REQUIREMENT:
The response should be the records below, repeated exactly, with each picture left out.

RECORDS FOR THE TASK:

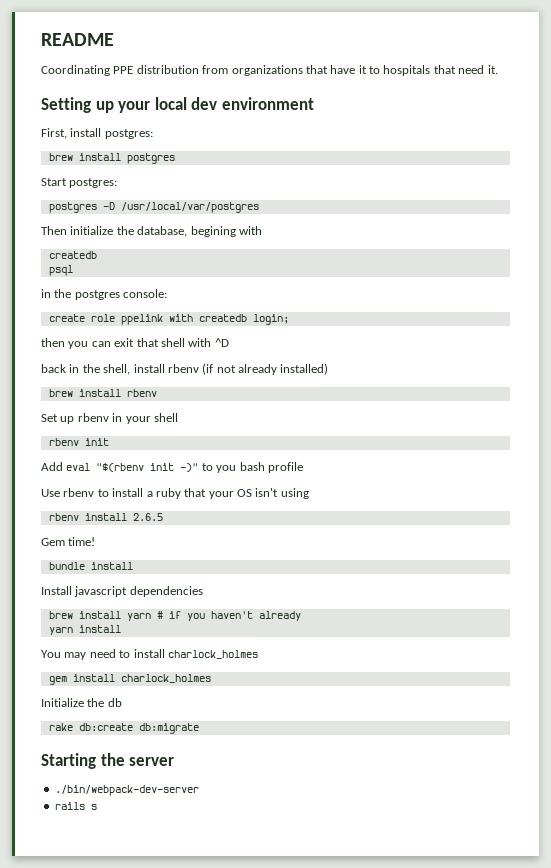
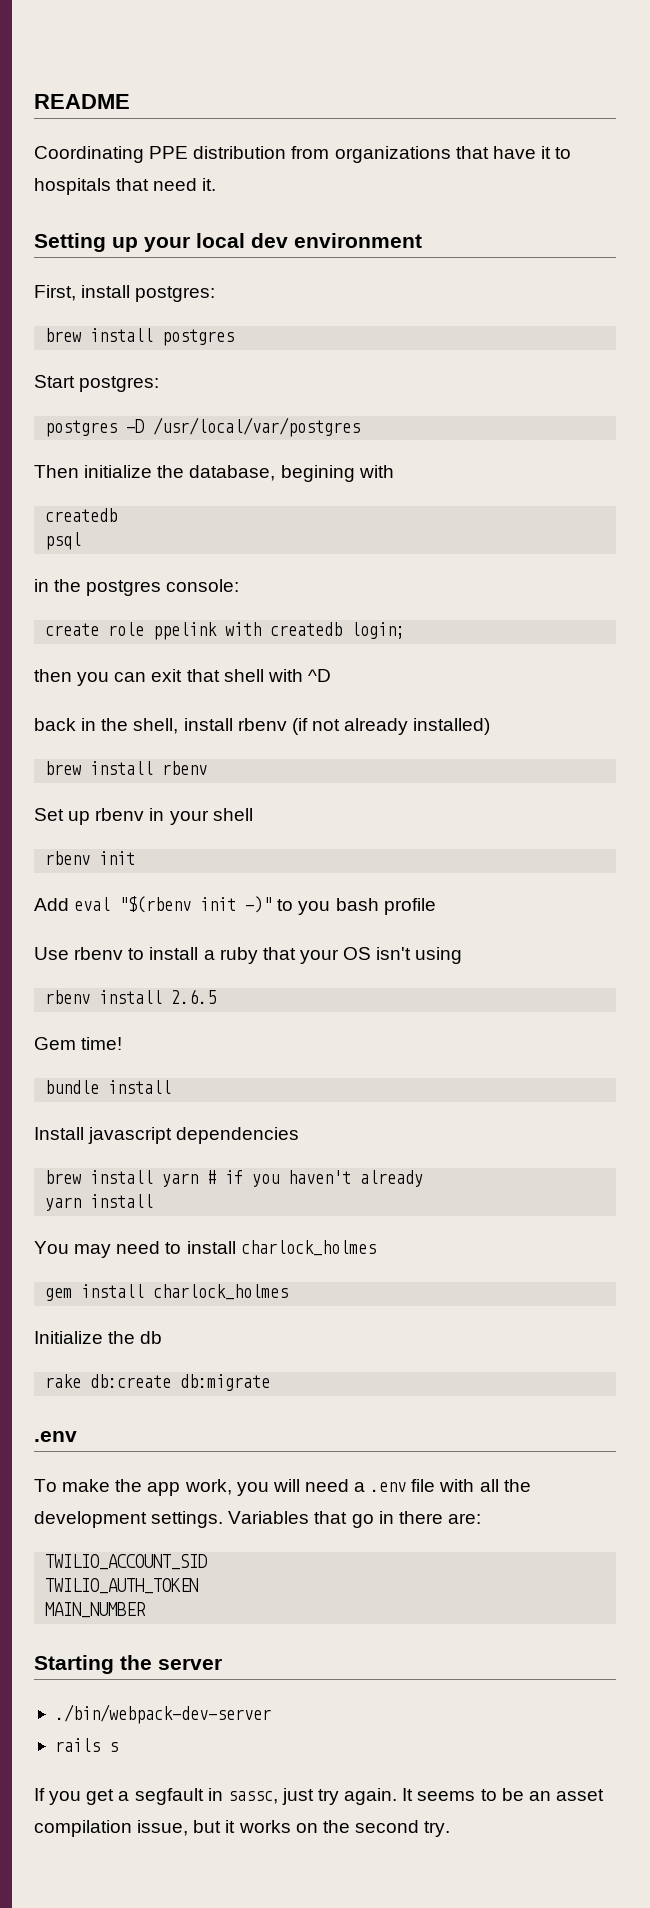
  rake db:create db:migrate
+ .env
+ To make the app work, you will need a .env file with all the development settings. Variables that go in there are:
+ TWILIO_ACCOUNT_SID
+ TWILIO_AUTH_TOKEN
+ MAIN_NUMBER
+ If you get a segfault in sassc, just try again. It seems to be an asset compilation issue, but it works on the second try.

EXPECTED OUTPUT:
  rake db:create db:migrate
+ .env
+ To make the app work, you will need a .env file with all the development settings. Variables that go in there are:
+ TWILIO_ACCOUNT_SID
+ TWILIO_AUTH_TOKEN
+ MAIN_NUMBER
+ If you get a segfault in sassc, just try again. It seems to be an asset compilation issue, but it works on the second try.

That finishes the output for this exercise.